> EXERCISE INPUTS
--- START ---

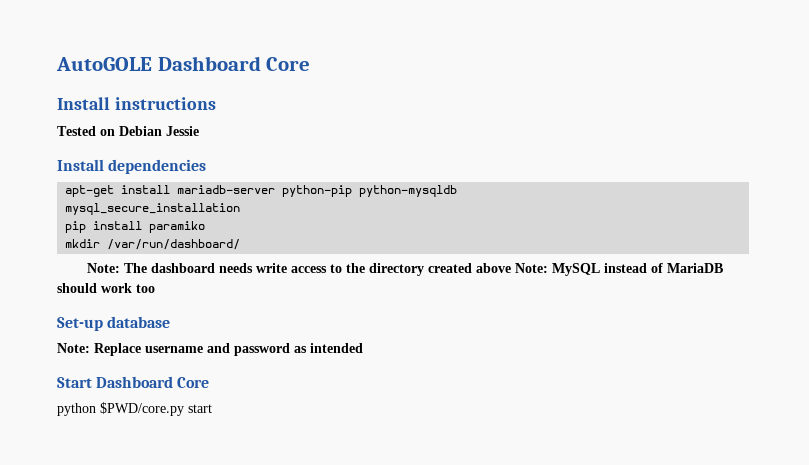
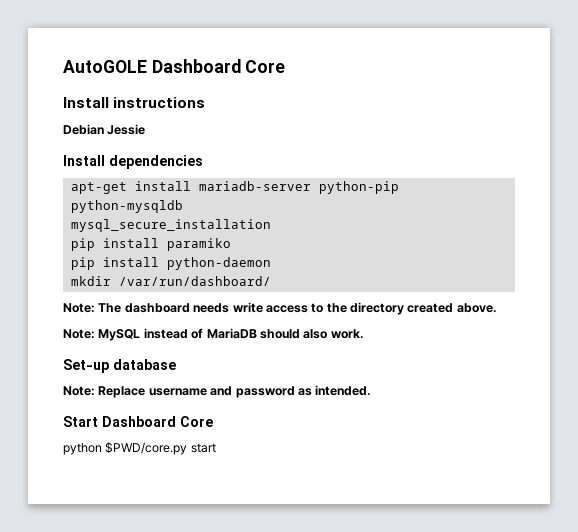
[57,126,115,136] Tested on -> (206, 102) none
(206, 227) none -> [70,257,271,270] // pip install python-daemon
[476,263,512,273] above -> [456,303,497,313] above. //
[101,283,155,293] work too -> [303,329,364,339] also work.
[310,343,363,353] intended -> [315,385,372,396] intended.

--- END ---
--- START ---

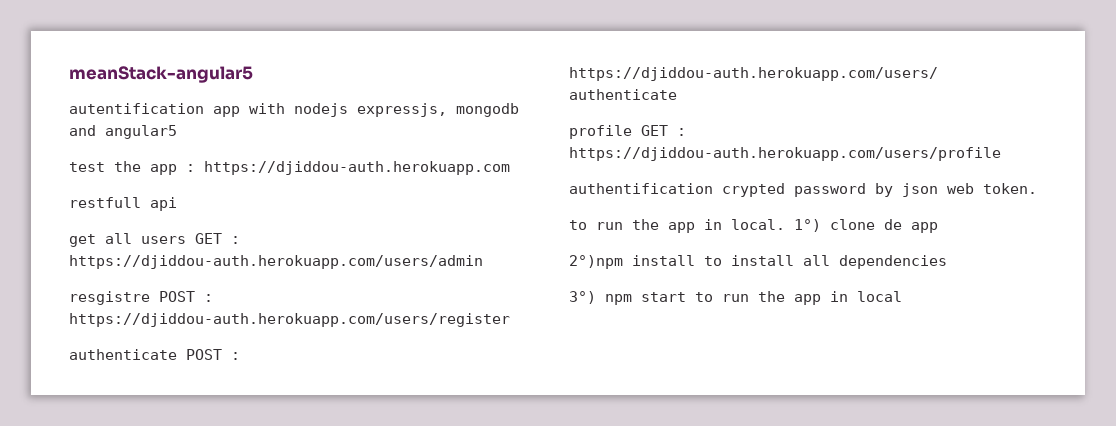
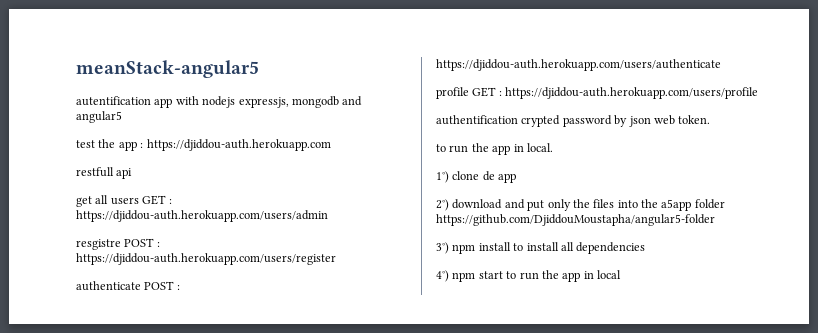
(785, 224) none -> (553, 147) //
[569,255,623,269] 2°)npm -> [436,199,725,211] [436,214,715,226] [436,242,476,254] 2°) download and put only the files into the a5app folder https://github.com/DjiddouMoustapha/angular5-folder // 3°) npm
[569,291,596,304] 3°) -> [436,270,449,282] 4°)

--- END ---

> EXERCISE REQUIREMENTS
Could you return exactly the lines above from the line with "[569,255,623,269] 2°)npm ->" to the line with "[569,291,596,304] 3°) ->", both included, and nothing else?

> OUTPUT OF THE EXERCISE
[569,255,623,269] 2°)npm -> [436,199,725,211] [436,214,715,226] [436,242,476,254] 2°) download and put only the files into the a5app folder https://github.com/DjiddouMoustapha/angular5-folder // 3°) npm
[569,291,596,304] 3°) -> [436,270,449,282] 4°)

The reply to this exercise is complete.